S. A. David: "I would die a writer."


"I became a citizen of the literary world as soon as I could recite the twenty six alphabets of the English Language off-hand and used them to, correctly and sometimes incorrectly, spell. I was in kindergarten and I used to rip the pages of my school books so I could doodle what I would now call abstracts. But the mindless sketches I drew on paper did not make sense in the eyes of my mother who ensured that I never tore my books again, maybe that was why I never became an artist. When I continued to rip the poor pages of my books to do my regular mindless sketches, even into my primary school level, my lovely mother had to number the pages of my books and if I ripped anyone which she was sure to find out, she would spank my hands with the rod of correction and she would say 'read your reader and stop tearing your books'.
"She unconsciously instilled in me the sacredness of books. Daddy did not bother much about my books as long as I returned with an impressive report card at the end of the term. All he did was to provide our needs and I'm sure he knew he had a wife who cared very much about chidren and so took advantage of it. Albeit he contributed to my rich vocabulary as he ensured that I learnt two new words every day which consequently made me know the meaning of words- words that people had never heard or come across- and the right context for their utilization but I could not tell a simple meaning when asked.
"After my mother succeeded in making me "resent" fine art, I took to reading anything I came across and that was how I stumbled upon My Book of Bible Stories- a Watchtower publication, that summarized the bible, for children. However, before I stumbled upon the Christian Literature, I finished reading the Macmillian English Language text prescribed for my levels before the teacher was done and it made me long to read the prescribed text for the next class. I was already an avid reader at a very early age as the first characters I came in contact with were Simbi, Ali, Agbo, Edet and Idris.
"Reading opened a void that it could not fill. As I read what I came across and what came across me, I found out that my questions were piling with no answers. But I did not give up reading. I continued reading in the hopeless hope that I would some day find the answers to my questions and that the answers would shine light through the deep opened void. I started to write some really offensive stories that nobody ever read because I made sure no one ever saw it.
"Nevertheless in Primary three I stopped writing and I did not know why.

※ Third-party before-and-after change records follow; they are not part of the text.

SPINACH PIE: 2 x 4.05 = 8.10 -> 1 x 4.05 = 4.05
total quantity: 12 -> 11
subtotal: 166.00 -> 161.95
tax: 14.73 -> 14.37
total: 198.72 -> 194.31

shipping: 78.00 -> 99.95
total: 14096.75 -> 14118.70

"But in primary five I resumed writing my offensive stories which I either chewed the paper until it became paper mash or burnt it when none of my parents were around. It was at this same time of my life that I started doing some funny journalistic writing also because my form teacher asked every primary five pupil to watch the network news everyday and report it in their own words. Anyone who failed to obey the said instruction was sure to be spanked with the rod of correction. My passion for writing continued until I became a secondary school student.

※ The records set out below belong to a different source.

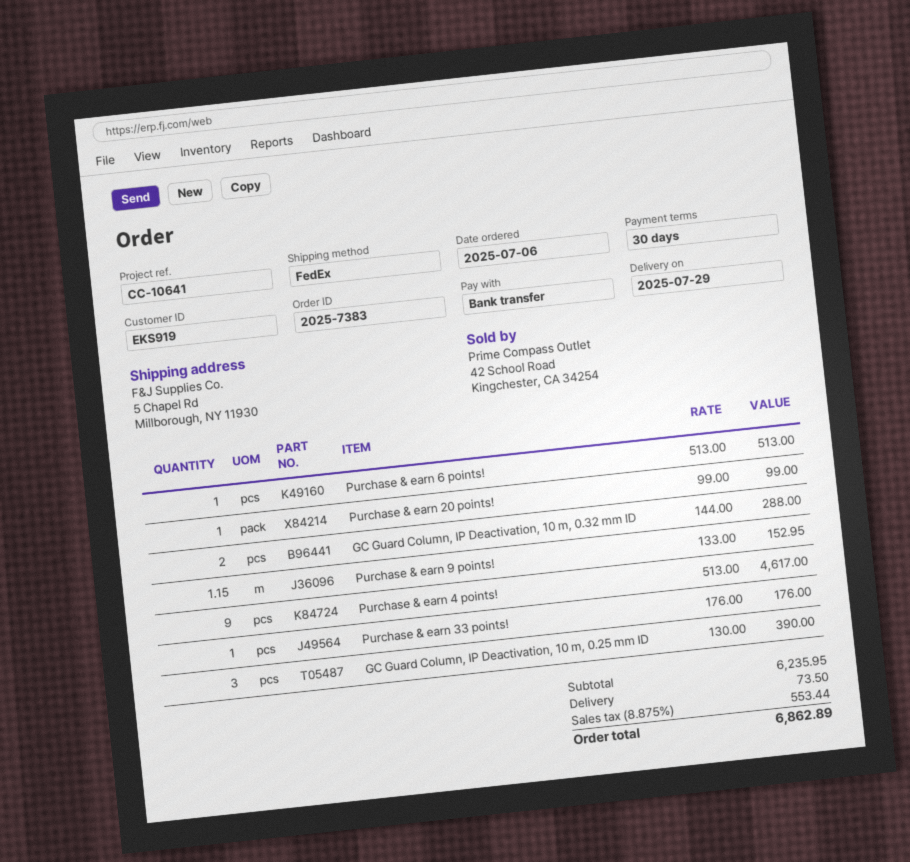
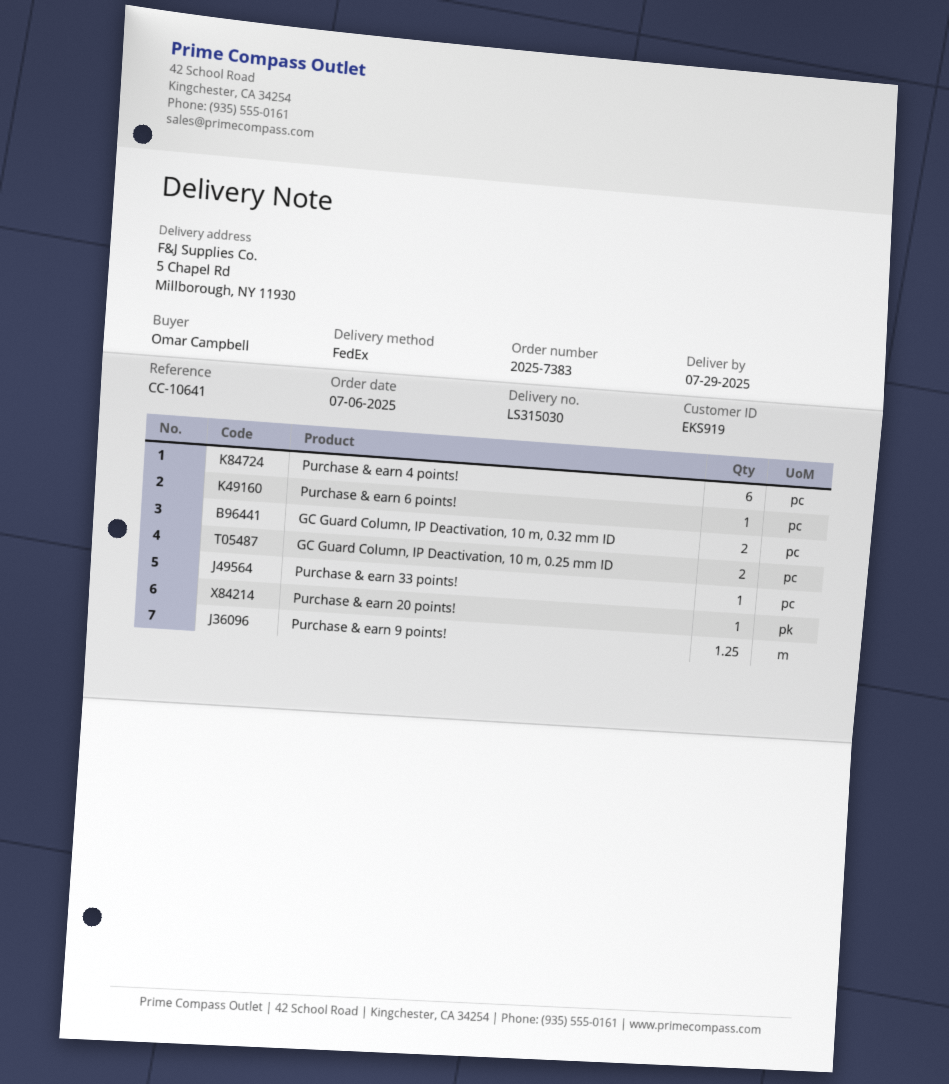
Purchase & earn 9 points!: 1.15 -> 1.25
Purchase & earn 4 points!: 9 -> 6
GC Guard Column, IP Deactivation, 10 m, 0.25 mm ID: 3 -> 2

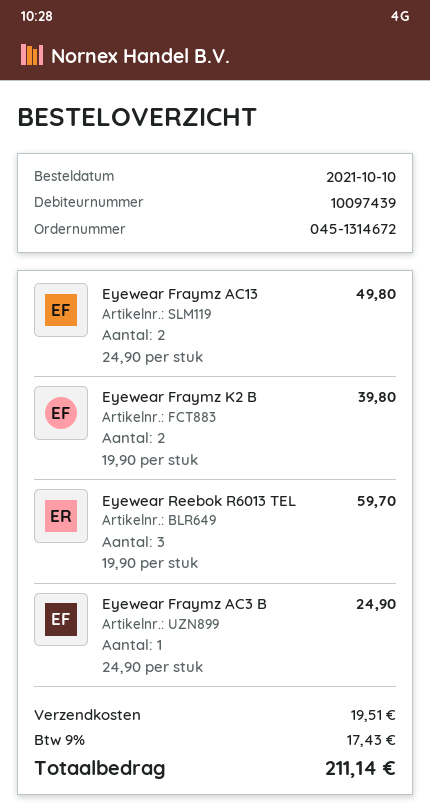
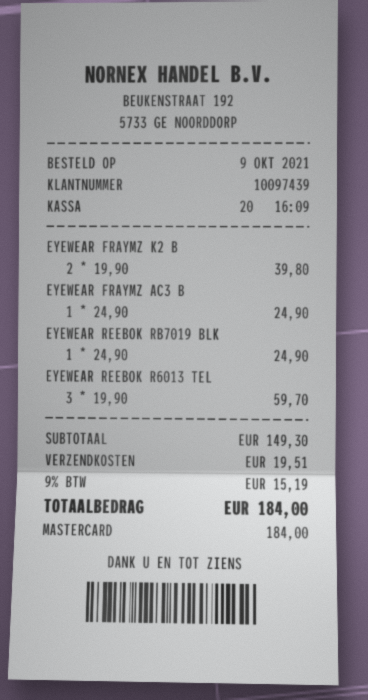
order date: 2021-10-10 -> 2021-10-09
Eyewear Fraymz AC13: 2 x 24.90 = 49.80 -> none
EYEWEAR REEBOK RB7019 BLK: none -> 1 x 24.90 = 24.90
tax: 9% = 17.43 -> 9% = 15.19
total: 211.14 -> 184.00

"In junior secondary school, my writing ceased. For the second time I did not know why, it just ceased and I was just a child doing his best to survive in a boarding school. I was concerned only about making sure I credited Math so as to impress my father who was paying exhorbitant school fees. I wanted to be a doctor because daddy wanted his first child to be a doctor and I bought the idea. During preps, while my classmates read, I drew charts of how my hospital would look. I had the dream of having every department and area of  specialization in my hospital. Maybe my dreams were invalid.
"When I made it to senior secondary school, the passion hit me hard like espresso and nostalgia set in. I wanted to resume writing but did not know where and how to begin. I wanted to escape from a restricted world and I felt writing was the only way out. Then I began by keeping a journal of my dreams and nightmares but that was not enough because my dreams and nightmares were an already-made story which I had no control over, and were not original.
"Mr. Clement taught two subjects - English Language and Literature in English- and while many my classmates found him boring and uninteresting, he was all that was needed to launch me into my dreams. He taught Literature with passion. He gave assignments and I never took them with a finger tip.  Even though I was a science student and I wanted to be a doctor, I read Literature more.
"In class, Mr Clement called up experiences. He made us act the Ministry of Education prescribed plays which included William Shakespeare's Hamlet, Romeo and Juliet, Macbeth, Twelfth Night, Othello and The Merchant of Venice which became my favourite of Shakespeare's. We also did Wole Soyinka's The Lion and the Jewel, Kongi's Harvest; Ola Rotimi's The Gods Are Not to Blame, Our Husband Has Gone Mad Again, among others. Mr. Clement opened me up to countless foreign and local literature- prose, plays and poetry.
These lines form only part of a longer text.